### EXERCISE OBJECTIVE
Go over the entries and report the lines where the word "system" occurs.

*** RECORDED INFORMATION ***

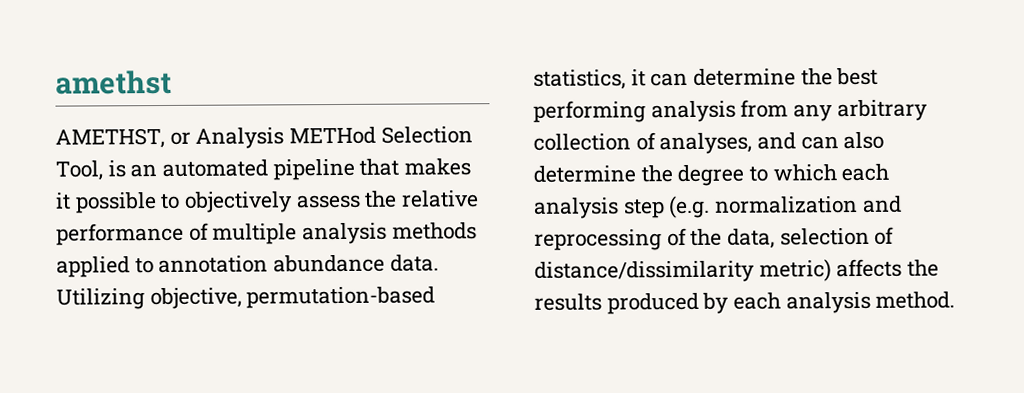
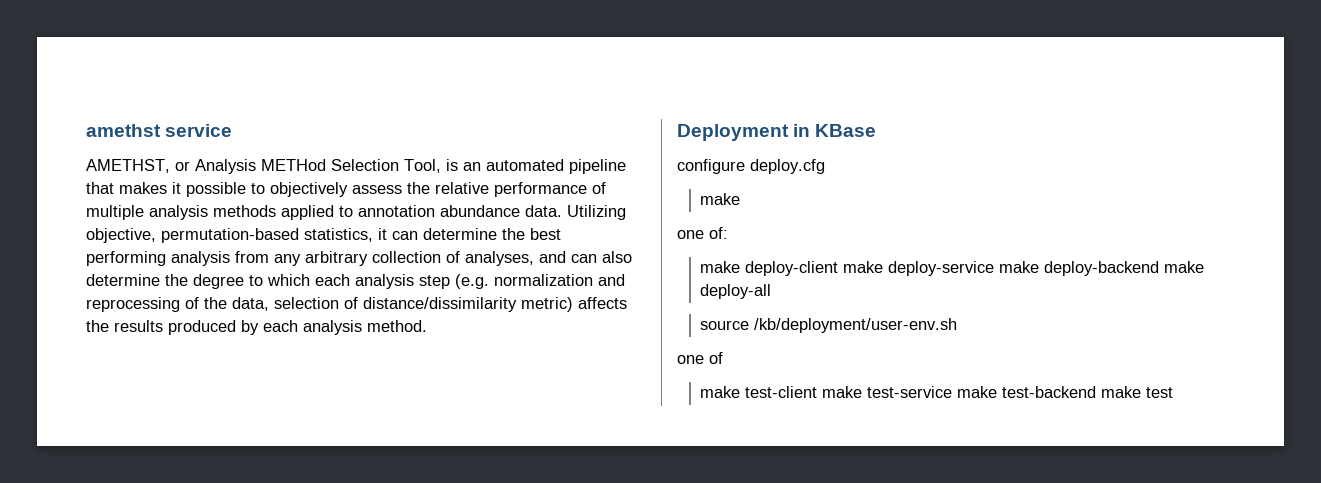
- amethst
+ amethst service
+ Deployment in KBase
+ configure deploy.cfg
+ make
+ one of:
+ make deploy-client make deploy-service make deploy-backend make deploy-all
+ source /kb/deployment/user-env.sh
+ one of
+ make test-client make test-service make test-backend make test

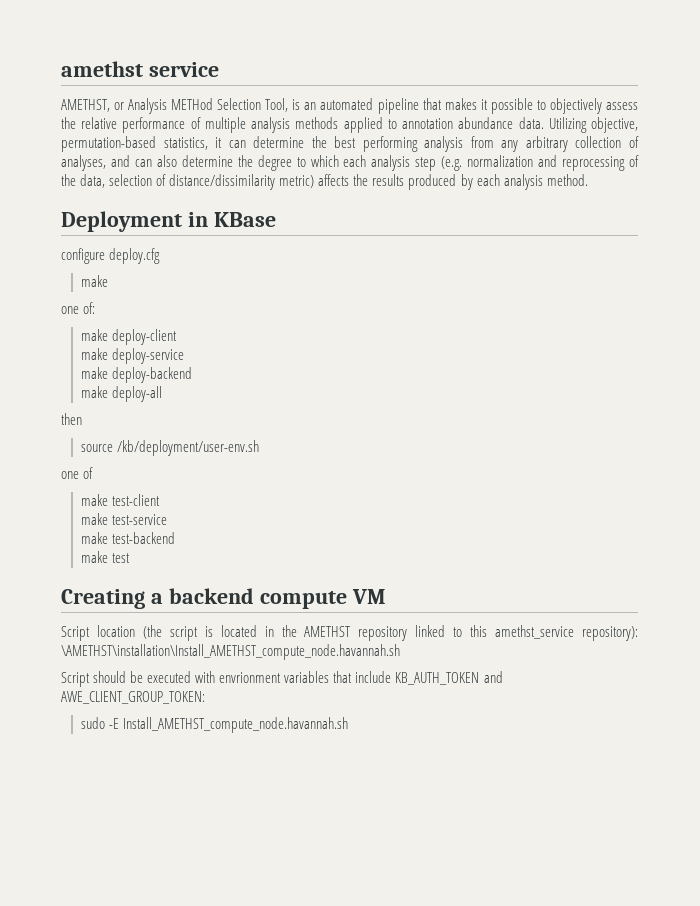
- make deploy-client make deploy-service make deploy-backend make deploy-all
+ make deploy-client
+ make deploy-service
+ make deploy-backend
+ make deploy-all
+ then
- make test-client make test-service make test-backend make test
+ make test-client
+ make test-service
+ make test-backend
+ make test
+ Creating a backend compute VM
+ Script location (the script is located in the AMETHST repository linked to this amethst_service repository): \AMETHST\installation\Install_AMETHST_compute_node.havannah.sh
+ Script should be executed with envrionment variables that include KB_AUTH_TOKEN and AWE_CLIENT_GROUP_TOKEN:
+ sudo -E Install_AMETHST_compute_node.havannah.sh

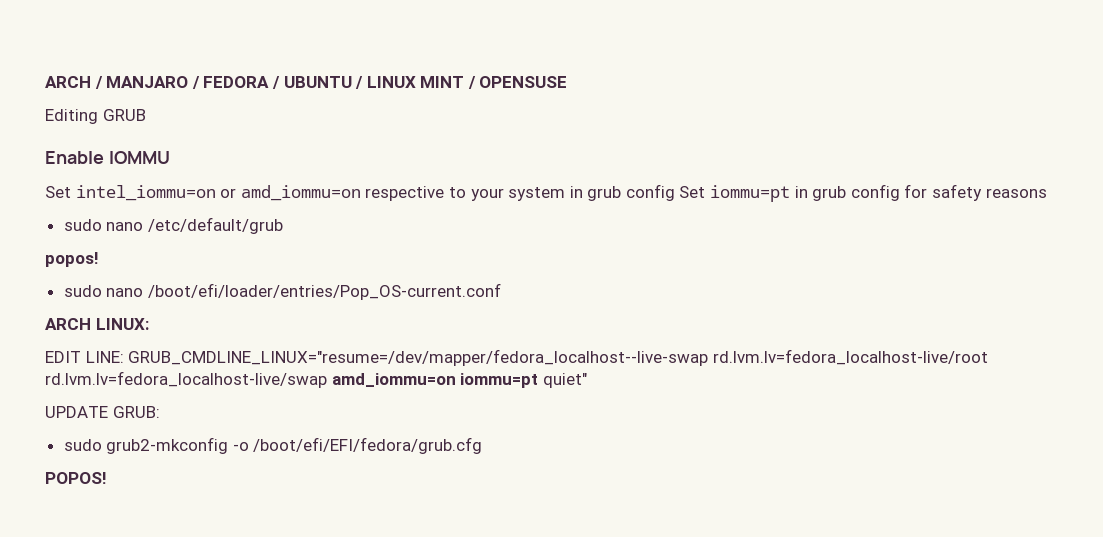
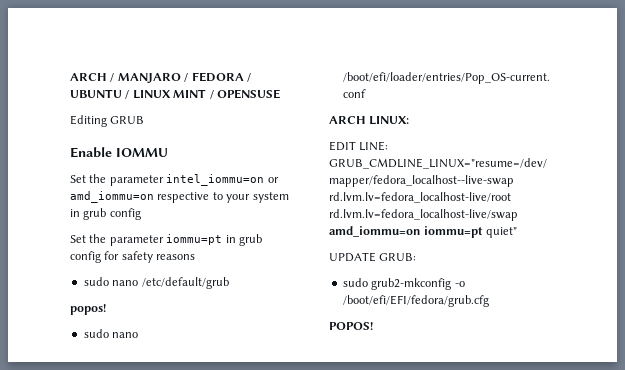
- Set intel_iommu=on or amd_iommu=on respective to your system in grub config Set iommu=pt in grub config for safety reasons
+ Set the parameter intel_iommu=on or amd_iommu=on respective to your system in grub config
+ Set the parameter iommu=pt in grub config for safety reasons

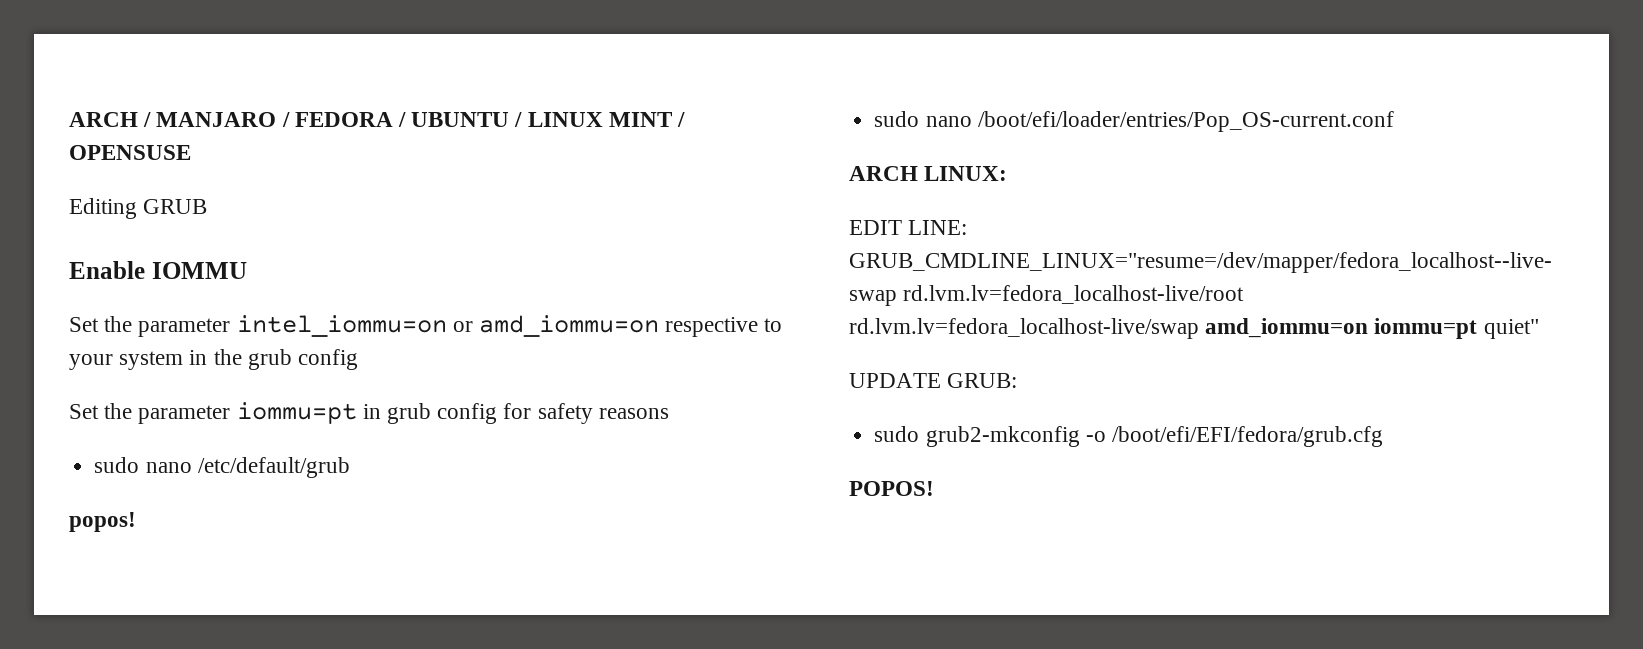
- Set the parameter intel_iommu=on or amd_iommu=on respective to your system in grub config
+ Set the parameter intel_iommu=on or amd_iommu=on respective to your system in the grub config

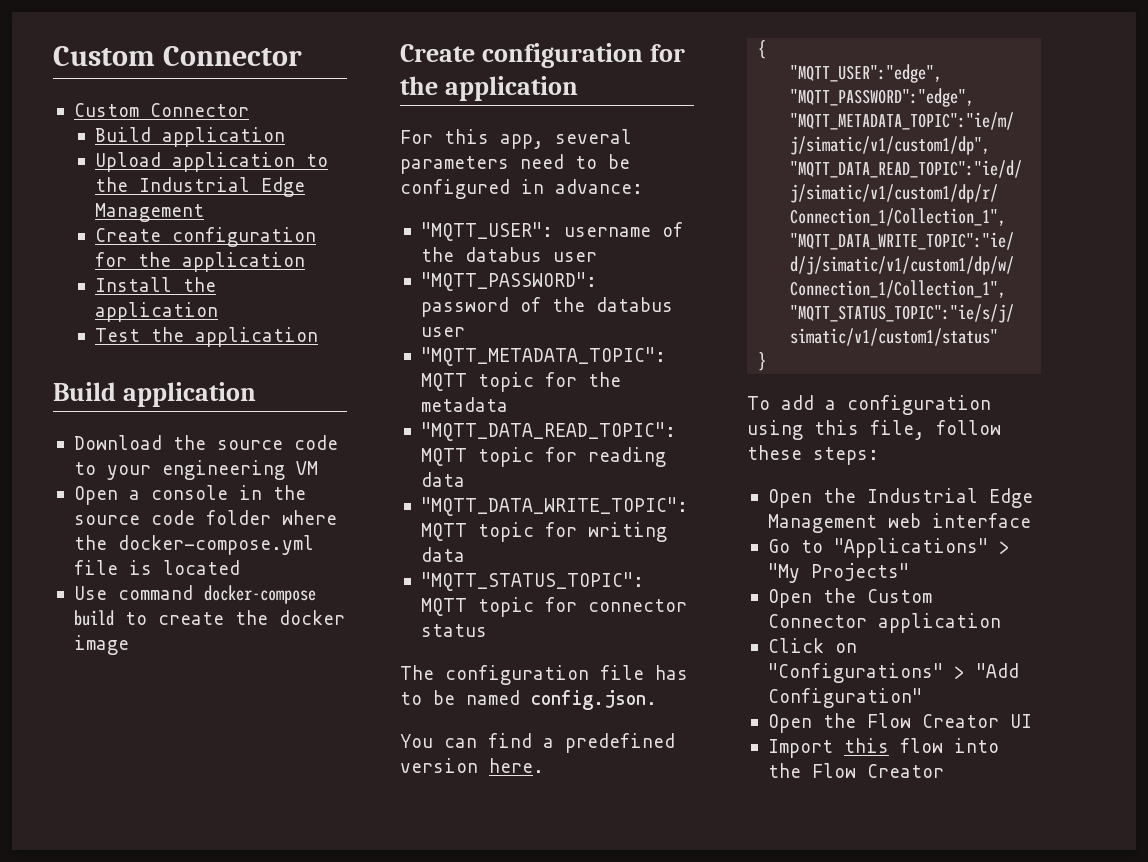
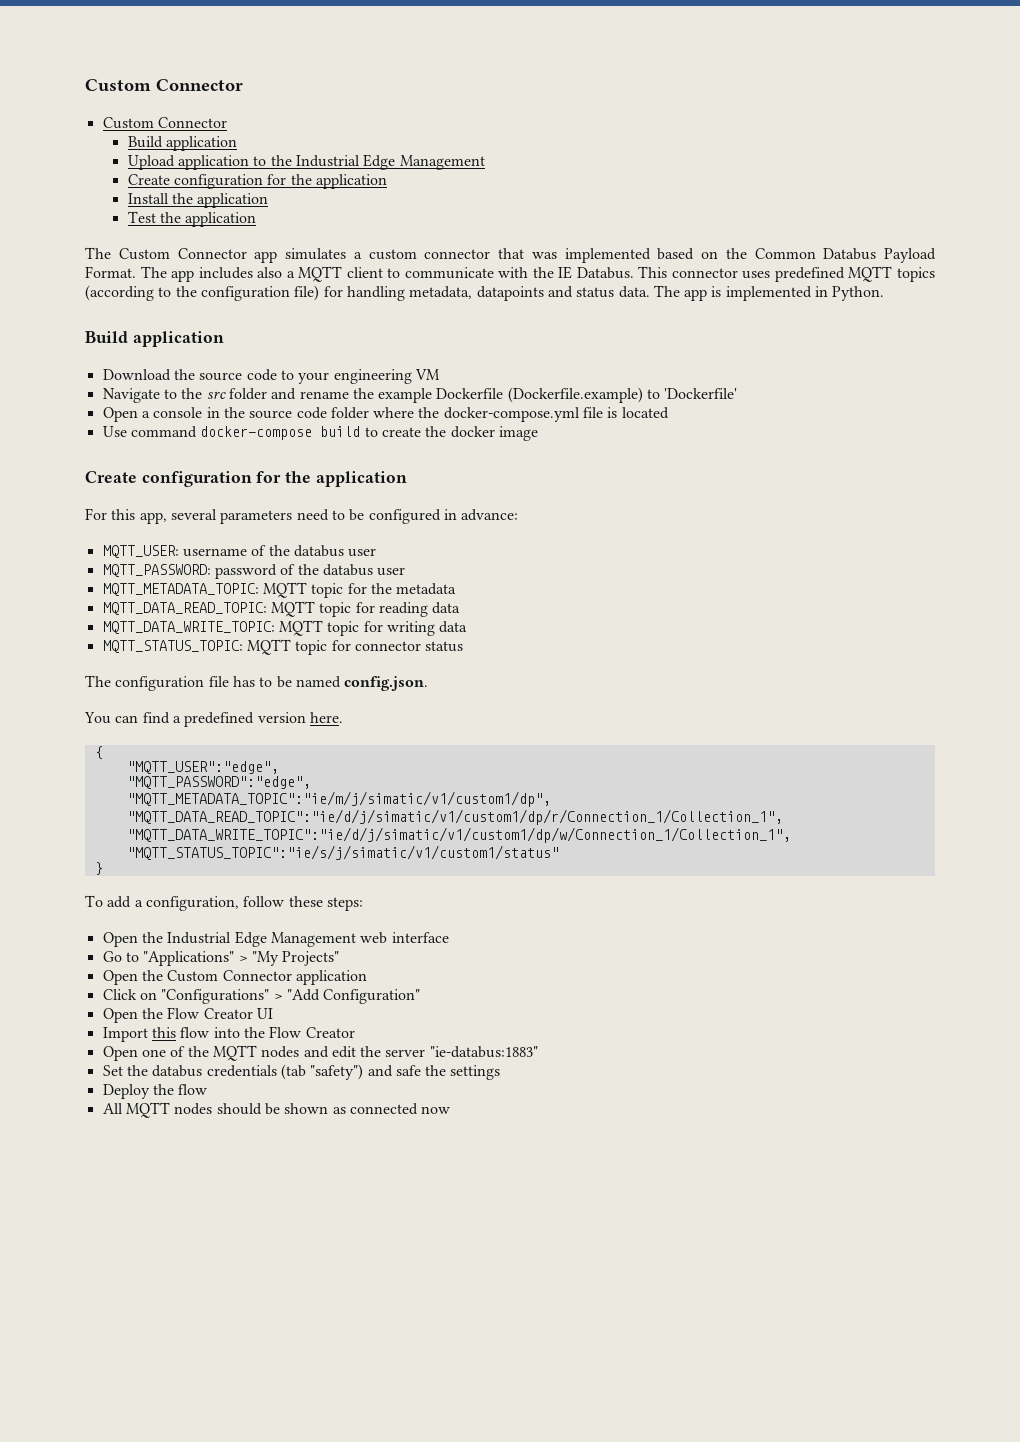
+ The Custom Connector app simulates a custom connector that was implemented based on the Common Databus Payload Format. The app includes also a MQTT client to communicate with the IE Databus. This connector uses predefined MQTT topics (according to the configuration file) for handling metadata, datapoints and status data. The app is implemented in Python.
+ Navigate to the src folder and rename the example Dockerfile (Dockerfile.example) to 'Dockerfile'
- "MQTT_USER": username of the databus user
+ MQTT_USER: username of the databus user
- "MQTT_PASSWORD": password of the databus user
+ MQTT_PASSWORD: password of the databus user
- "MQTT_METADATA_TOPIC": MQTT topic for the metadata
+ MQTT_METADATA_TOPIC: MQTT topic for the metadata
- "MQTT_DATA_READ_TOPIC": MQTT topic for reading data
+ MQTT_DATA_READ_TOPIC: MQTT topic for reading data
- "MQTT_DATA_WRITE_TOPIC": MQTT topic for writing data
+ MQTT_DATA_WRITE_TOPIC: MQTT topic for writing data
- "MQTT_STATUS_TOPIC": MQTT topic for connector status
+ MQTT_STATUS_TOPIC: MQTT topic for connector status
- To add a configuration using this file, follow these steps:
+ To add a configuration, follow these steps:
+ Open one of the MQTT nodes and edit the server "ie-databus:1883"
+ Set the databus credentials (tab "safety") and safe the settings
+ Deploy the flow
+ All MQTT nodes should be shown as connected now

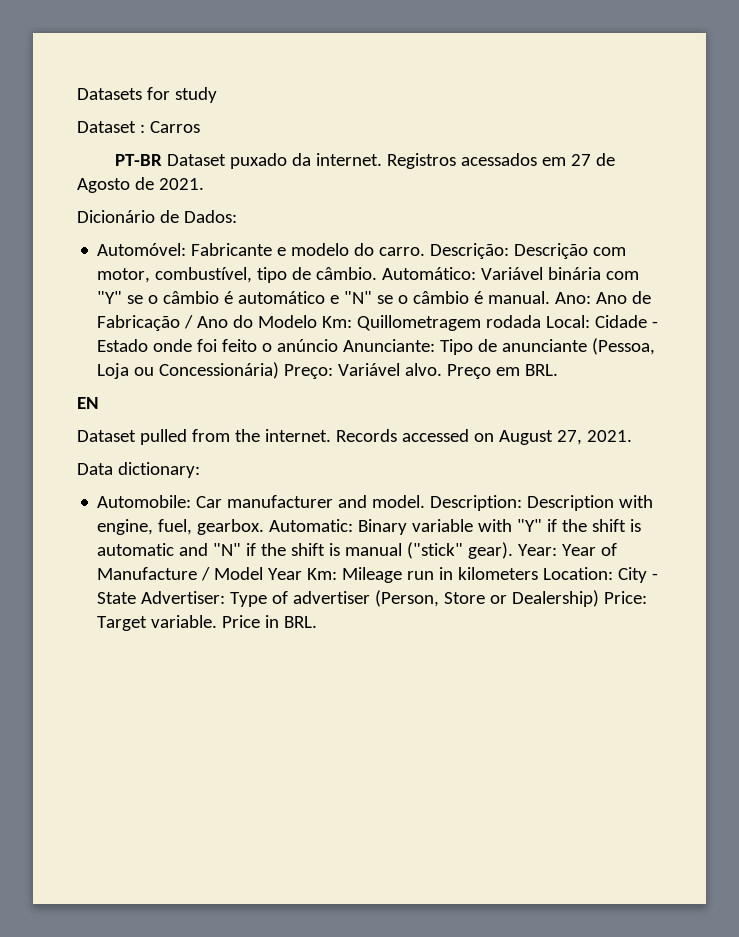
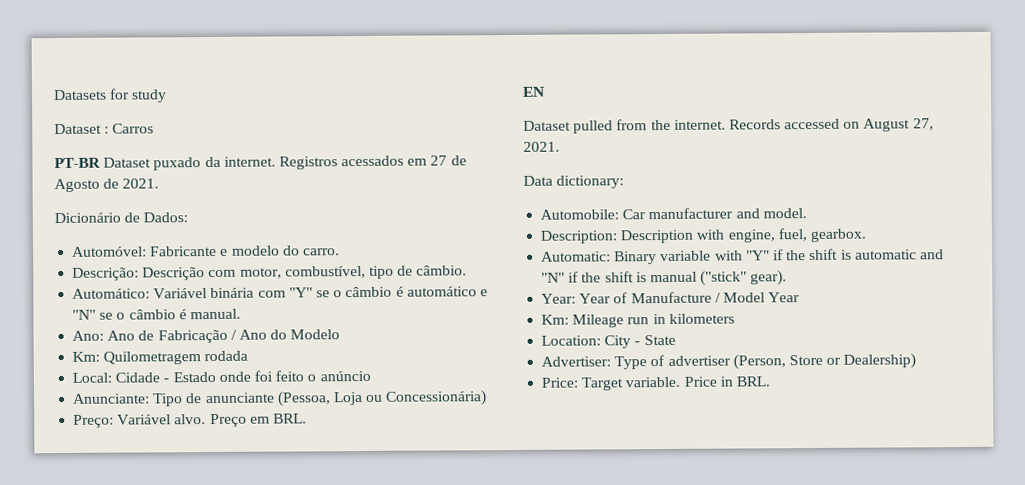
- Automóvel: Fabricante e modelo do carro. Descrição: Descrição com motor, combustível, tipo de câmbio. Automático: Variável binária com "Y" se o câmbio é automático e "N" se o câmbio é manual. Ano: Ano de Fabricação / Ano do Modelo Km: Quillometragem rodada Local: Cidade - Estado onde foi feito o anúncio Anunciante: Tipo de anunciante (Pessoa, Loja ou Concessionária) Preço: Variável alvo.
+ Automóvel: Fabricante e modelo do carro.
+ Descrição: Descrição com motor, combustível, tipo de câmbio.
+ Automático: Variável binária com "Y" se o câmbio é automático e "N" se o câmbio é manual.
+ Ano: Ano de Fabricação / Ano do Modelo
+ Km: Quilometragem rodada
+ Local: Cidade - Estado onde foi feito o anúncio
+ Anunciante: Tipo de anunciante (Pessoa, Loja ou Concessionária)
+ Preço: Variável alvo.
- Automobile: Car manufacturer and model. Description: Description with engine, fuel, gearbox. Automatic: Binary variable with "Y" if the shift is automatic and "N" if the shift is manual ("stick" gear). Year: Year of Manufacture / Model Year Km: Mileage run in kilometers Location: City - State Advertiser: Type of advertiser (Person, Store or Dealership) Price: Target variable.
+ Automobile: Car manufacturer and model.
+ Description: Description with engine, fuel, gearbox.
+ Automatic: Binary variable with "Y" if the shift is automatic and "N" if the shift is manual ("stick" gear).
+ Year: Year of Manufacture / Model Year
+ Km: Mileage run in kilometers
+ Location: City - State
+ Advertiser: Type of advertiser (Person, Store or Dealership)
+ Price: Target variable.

***

### EXERCISE RESULT
- Set intel_iommu=on or amd_iommu=on respective to your system in grub config Set iommu=pt in grub config for safety reasons
+ Set the parameter intel_iommu=on or amd_iommu=on respective to your system in grub config
- Set the parameter intel_iommu=on or amd_iommu=on respective to your system in grub config
+ Set the parameter intel_iommu=on or amd_iommu=on respective to your system in the grub config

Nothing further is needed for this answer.